The 24-105 is the best walk-around lens I have used. I suspect that Canon has worked in small improvements over the years...at least the 2010 copy I had is sharper and seems to have better IS than the 2005ish copy I had.


----------



## smirkypants (Mar 27, 2012)

Another vote for the 24-105 as being a nearly perfect walk-around lens. It's a lens create to be good at all things, but it just won't be great at any. This is pretty much the definition of a great flexible walk-around lens.


----------



## Orion (Mar 27, 2012)

gary said:


> I am going to buy a new 5d mkiii and am uncertain about the kit lens, its 10 years old ish and was wondering about getting the new 24-70 but at 28oz its quite heavy without IS so I am stuck. I have a 70 to 200 mkii IS and a 100 macro IS so am looking to supplement what I have. Second question is, I am looking for a good wide angle, 16-35mm or 14mm. Any and all suggestions would help thanks



You have already nice lenses . . why would you need OUR advice when you can do the research for yourself . . since YOU will be the one spending the money  

The people that will advise you on one lens or the other will have used it in the field, and since they have it, they will mostly swear by it or give some other prop in general . . .. but a unbiased review is what you really need from a pro . . . and why not.

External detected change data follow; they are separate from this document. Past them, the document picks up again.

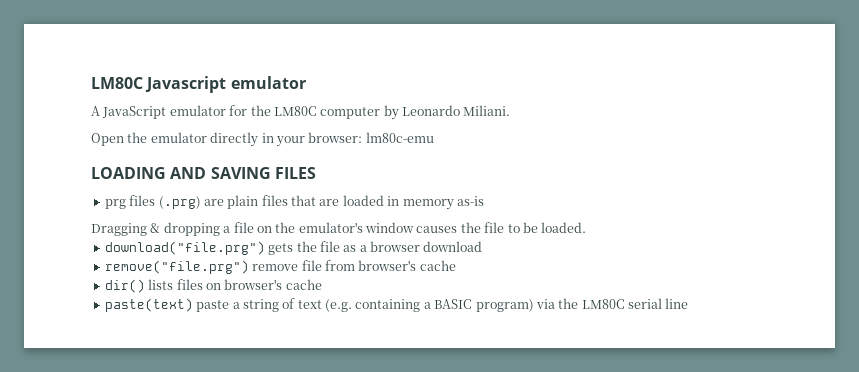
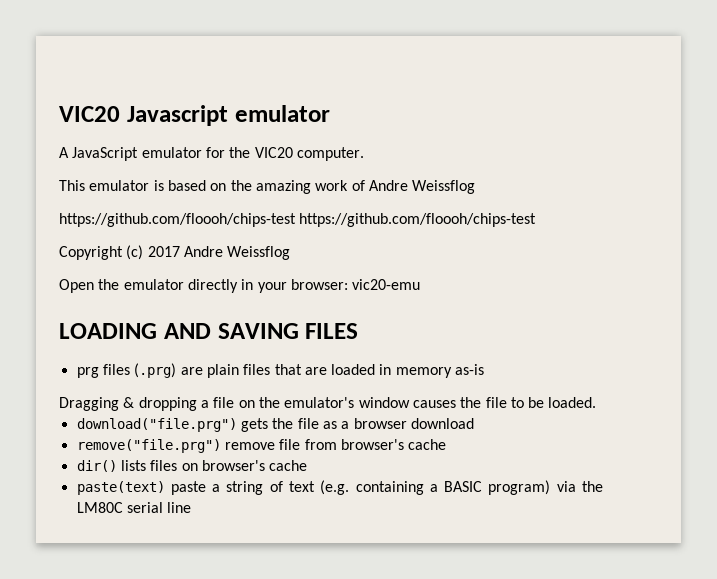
- LM80C Javascript emulator
+ VIC20 Javascript emulator
- A JavaScript emulator for the LM80C computer by Leonardo Miliani.
+ A JavaScript emulator for the VIC20 computer.
+ This emulator is based on the amazing work of Andre Weissflog
+ https://github.com/floooh/chips-test https://github.com/floooh/chips-test
+ Copyright (c) 2017 Andre Weissflog
- Open the emulator directly in your browser: lm80c-emu
+ Open the emulator directly in your browser: vic20-emu

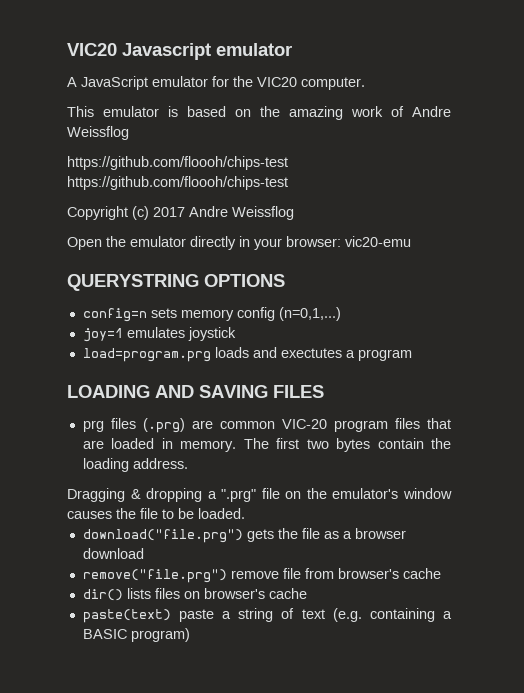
+ QUERYSTRING OPTIONS
+ config=n sets memory config (n=0,1,...)
+ joy=1 emulates joystick
+ load=program.prg loads and exectutes a program
- prg files (.prg) are plain files that are loaded in memory as-is
+ prg files (.prg) are common VIC-20 program files that are loaded in memory. The first two bytes contain the loading address.
- Dragging & dropping a file on the emulator's window causes the file to be loaded.
+ Dragging & dropping a ".prg" file on the emulator's window causes the file to be loaded.
- paste(text) paste a string of text (e.g. containing a BASIC program) via the LM80C serial line
+ paste(text) paste a string of text (e.g. containing a BASIC program)

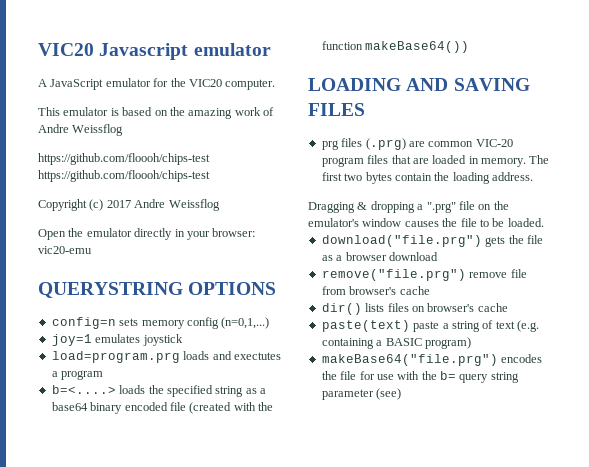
+ b=<....> loads the specified string as a base64 binary encoded file (created with the function makeBase64())
+ makeBase64("file.prg") encodes the file for use with the b= query string parameter (see)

http://www.the-digital-picture.com/Reviews/Canon-Lens-Reviews.aspx
http://www.dpreview.com/products/canon/lenses


----------



## drjlo (Mar 27, 2012)

Hate to say it, but with Canon 24-70 II priced at $2300, I am waiting for some test results for the Tamron 24-70 IS..
http://www.dpreview.com/news/2012/02/06/tamron24-70_2p8_divcusd


----------



## Jettatore (Mar 28, 2012)

Haven't tried it but I've heard good things about 100mm Macro IS L being a real viable walk around lens.


----------



## D.Sim (Mar 28, 2012)

actually anything can be a walk around lens... anything carriable anyway. 
I like the 24-105, but the 17-40 isn't too bad...


----------



## pwp (Mar 28, 2012)

Given the high iso performance of the 5D3 the f/4 24-105is makes a great deal of sense as a walkaround. 
f/4 is barely a disadvantage any more. My FF traveling light kit for years has been a 5D 1,2 or 3 (coming soon!) without the grip and a 24-105.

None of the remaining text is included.